先月下旬、関西電力の高浜原子力発電所(福井県)3、4号機の大津地裁による運転差し止め仮処分決定が、大阪地裁による再稼働容認決定で覆された。東日本大震災の教訓を受け、安全対策が厳しくなったとされる原発の新規制基準に対応し「安全性は確保されている」との判断である。元々、関西地区は原子力発電のウエイトが高い分、他地域に比べ電力料金が割安だったことや、4月からの電力自由化を控えガスを始めとする他エネルギー事業分野からの参入もあり、「競争原理が安全優先に勝った」と見る向きは少なくない。

相前後して海外の原発事業の巨額損失で経営危機に陥った東芝が、米連邦破産法11条(日本の民事再生法に相当)の適用申請を決めた。
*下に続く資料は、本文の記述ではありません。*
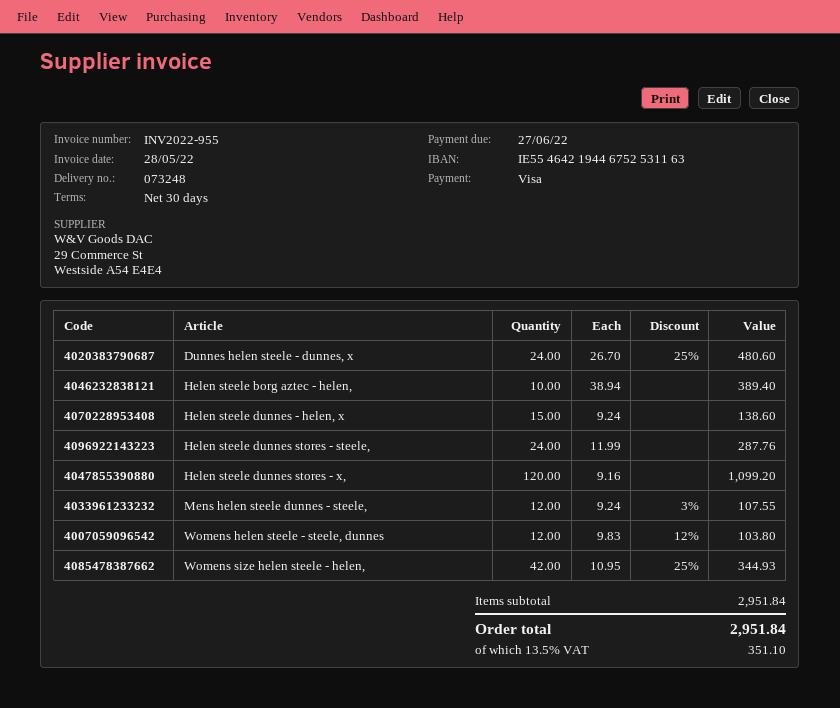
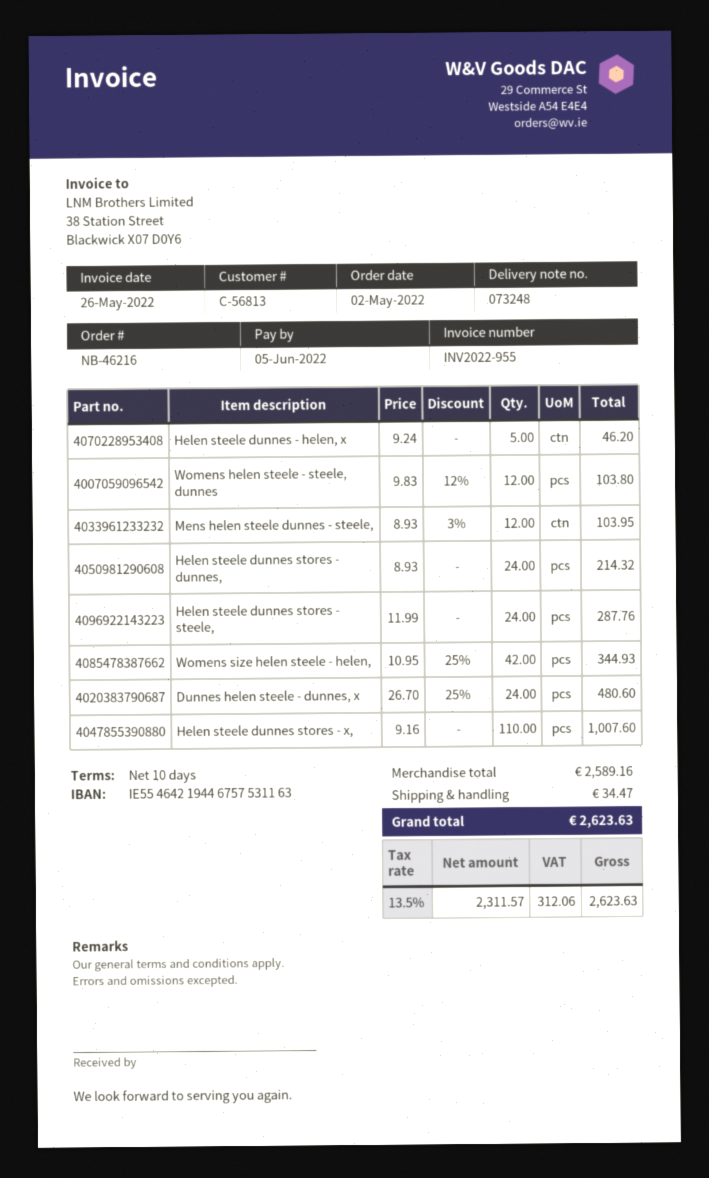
invoice date: 2022-05-28 -> 2022-05-26
payment terms: 30 days -> 10 days
due date: 2022-06-27 -> 2022-06-05
bank account: IE55464219446752531163 -> IE55464219446757531163
Helen steele borg aztec - helen,: 10 x 38.94 = 389.40 -> none
Helen steele dunnes - helen, x: 15 x 9.24 = 138.60 -> 5 x 9.24 = 46.20
Helen steele dunnes stores - x,: 120 x 9.16 = 1099.20 -> 110 x 9.16 = 1007.60
Mens helen steele dunnes - steele,: 12 x 9.24 - 3% = 107.55 -> 12 x 8.93 - 3% = 103.95
Helen steele dunnes stores - dunnes,: none -> 24 x 8.93 = 214.32
subtotal: 2951.84 -> 2589.16
shipping: none -> 34.47
tax: 13.5% = 351.10 -> 13.5% = 312.06
total: 2951.84 -> 2623.63

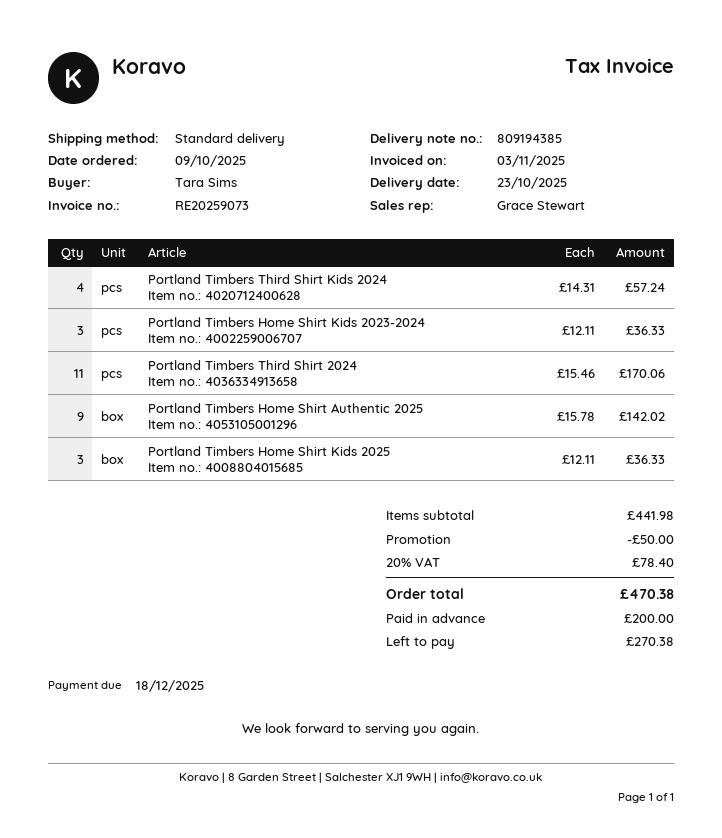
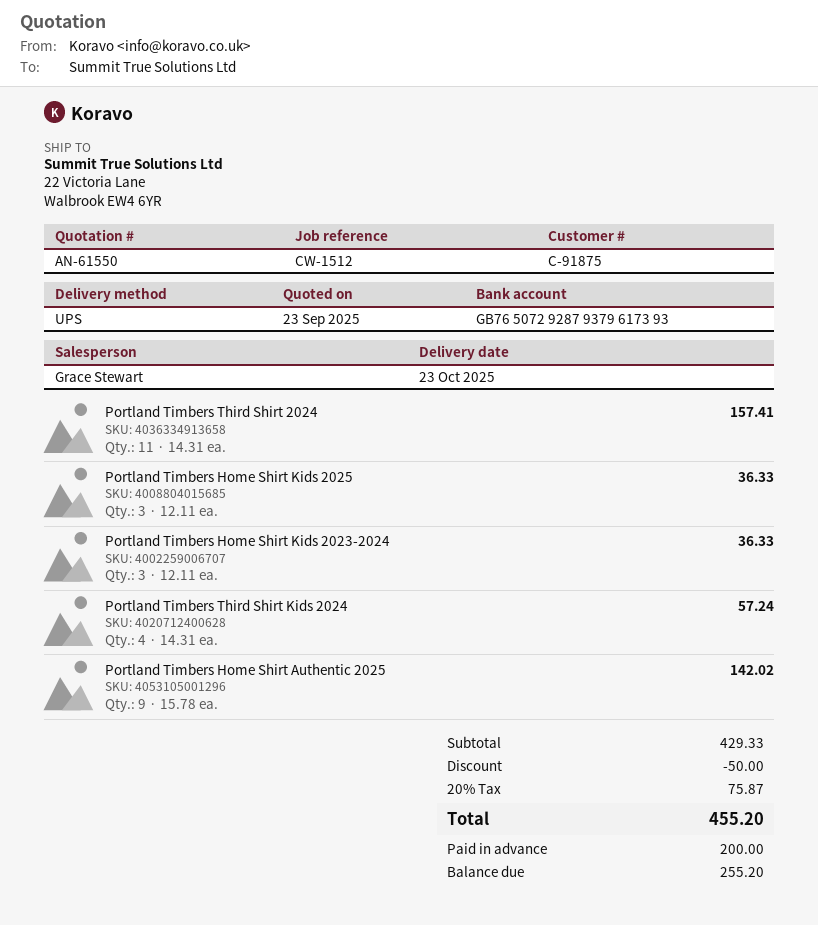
shipping method: standard -> UPS
Portland Timbers Third Shirt 2024: 11 x 15.46 = 170.06 -> 11 x 14.31 = 157.41
subtotal: 441.98 -> 429.33
tax: 20% = 78.40 -> 20% = 75.87
total: 470.38 -> 455.20
balance: 270.38 -> 255.20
いずれも6年前と同じ3月の“出来事”としては皮肉な巡り合わせだが、他方、福島原発の廃炉作業では同社を始めとする重工関連原発各社の技術抜きには何も進められないことも事実である。

重工関連や鉄鋼大手各社による安全への取り組みは、1970年代から提唱され活動が繰り広げられてきたTPM(全員参加の生産保全=災害・不良・故障ゼロを狙いに、徹底したロス・無駄を排除し生産効率を高めていく手法)を引き合いに出すまでもなく、長い伝統を持つが、どちらかと言うと最終的な「生産効率を高めていく」ことに重点が置かれてきた。この点では、安全が企業の収益や価値向上に繋がり、社会的評価を得られるような仕組み作りも必要になってくる。

冒頭で触れたエネルギー関連業種では、大手電力10社が再生可能エネルギーの普及を促す制度の負担金増などから、大手都市ガス4社がLNG(液化天然ガス)価格の上昇などにより、いずれも5月から一斉に料金値上げを打ち出している。これら一連のエネルギーコストの上昇は一般家庭のみならず、国内各産業界にとっても大きな負担となるだけに、安全性とその対価についての議論は避けられそうにない。

人間は、ともすると過去の経験則に照らし合わせ判断を誤る。たとえそれが膨大な量の経験値であったとしてもパーフェクトではない。事故(不良)率を限りなくゼロに近付けたとしても、そこに“希望的観測”が介在することで事故や不良は起こり得る。

こうしたことから経済産業省や厚生労働省は、安全対策について官民協議会を立ち上げ、現場安全教育の徹底や統一基準による客観的なリスク評価、老朽化した設備への安全対策などを検討している。

安全に“絶対”がないことは過去の歴史が証明している。「ご安全に!」という言葉を単なる挨拶にしないためにも、日頃からの意識改革や取り組みは欠かせない。